SCHOOL DAYS
Many of you students, teachers and librarians are already back in school and everybody will be back soon.
I miss that autumn transition now that I’m grown up and so are my kids. But I still feel the shift when my school visit schedule starts up again - and this time I’m hitting the road early - September 5 in Waco, TX and September 8 in The Woodlands, TX. Other stops this fall include Lincoln, NE, Vail, CO., Petaluma, CA, and Calgary, Canada.
I get a little nostalgic about the start of school. As I wrote about last year, we’d wear our dark plaid cotton dresses, sharpen up a lot of #2 Ticonderogas and get on the bus. When I go back to visit the St. Louis suburb where I grew up, I usually swing by the high school on McKenzie Road. Just down the road is where I went to Junior High and 9th grade. It was once the high school. It’s not a school any more - just an office building - but it looks the same.
However, I never go back to my elementary school, on the other end of McKenzie Road because it was torn down a long time ago. I guess the fact that my school is torn down makes me seem pretty darn old. The truth is, it was built in 1949 and sold in 1982 - a pretty short life for a school building. It was an office complex for a while but it was eventually demolished.
The school was built just in time to accommodate the first wave of the baby boomers.
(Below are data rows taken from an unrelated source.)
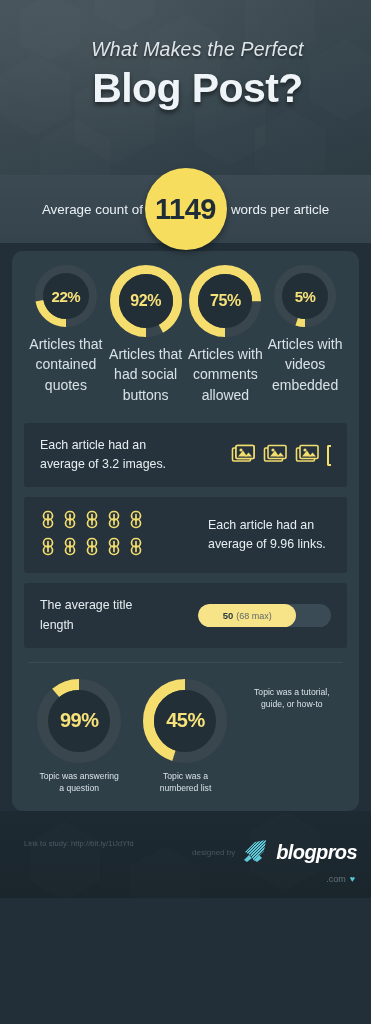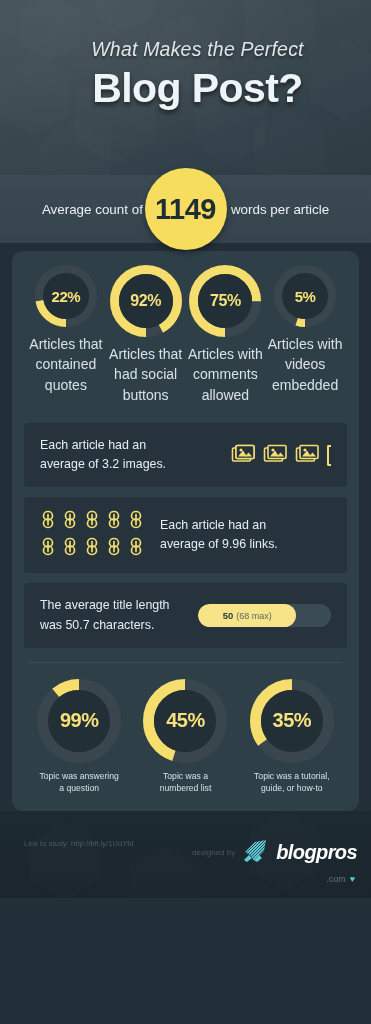"Each article had an" .card { gap: none -> 48px }
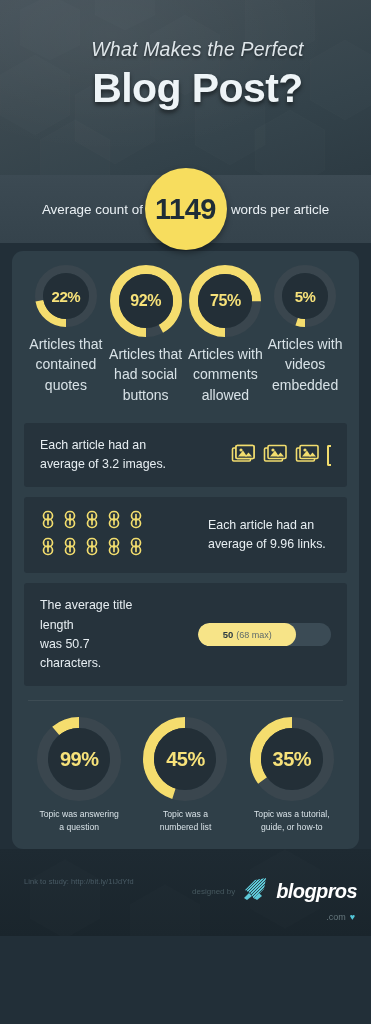"was 50.7 characters." p { html: <p>was 50.7 characters.</p> -> none }
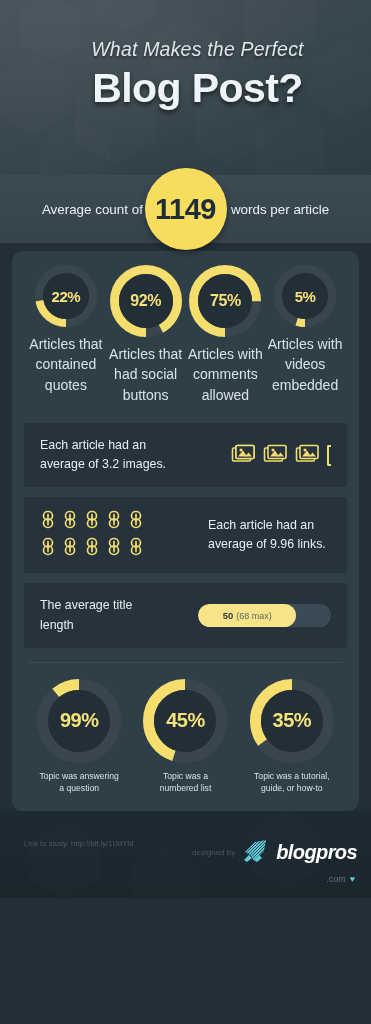"35%" div.donut { html: <div> <svg> <circle></circle> <circle></circle> <circle></circle> </svg> <span>35%</span> </div> -> none }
My class was always the largest class - none that came after could match the huge bubble of kids born right after the war. It was a time of recovery and a time of optimism. Men like my father and many of our neighbors had been lucky enough to survive terrible action in the war. They were determined to build families and careers and put the war behind them. All eyes were forward then.
Just as so many families are disrupted now, my father left behind a wife and two year old daughter to go to war. My mother and sister Janet rented out our house and moved in with my grandparents and aunt in the city. Imagine the joy when Dad returned home and they moved back to their own house. And then of course the best possible thing happened: I was born!
Dad, Janet, Mom - trying to put on a brave face
Mom, Janet, Grandma and me
My sister was in the first class at Reavis School and I followed a few years later. A year after Reavis opened, six rooms were added. A few years later - my second year there - a large addition was put on.
The picture of Reavis (top of page) looks odd to me because of that door on the right. I know what that room was - it was a beautiful, large classroom with big windows and even a stage. That door must lead out from it. But I never saw Reavis from this point of view. I always approached from the other side, left of this picture. If I were in a car or on the bus, we’d turn in the driveway to the left of the school. Sometimes Janet and I walked to school, taking a shortcut that brought us up behind the school, alongside the playing fields. I remember those walks when I was 6 and 7 and I can recall the route in my mind. It was a little over a mile. We also walked to the Bookmobile, next to Affton Pharmacy.
A few years back, my fourth grade teacher, Mrs. Bernice Hahn, was living in the same retirement community as my father. I went up to her apartment one afternoon to visit with her - she was a lovely person and I enjoyed my year in her classroom. She said that Reavis was rather shoddily built. In fourth grade, we were in a basement classroom in the new addition. She said that room had a lot of problems. The heat was in the floor, and if a crayon dropped, it melted. It didn’t bother me at all - I had a great year and a great time at good old Reavis School.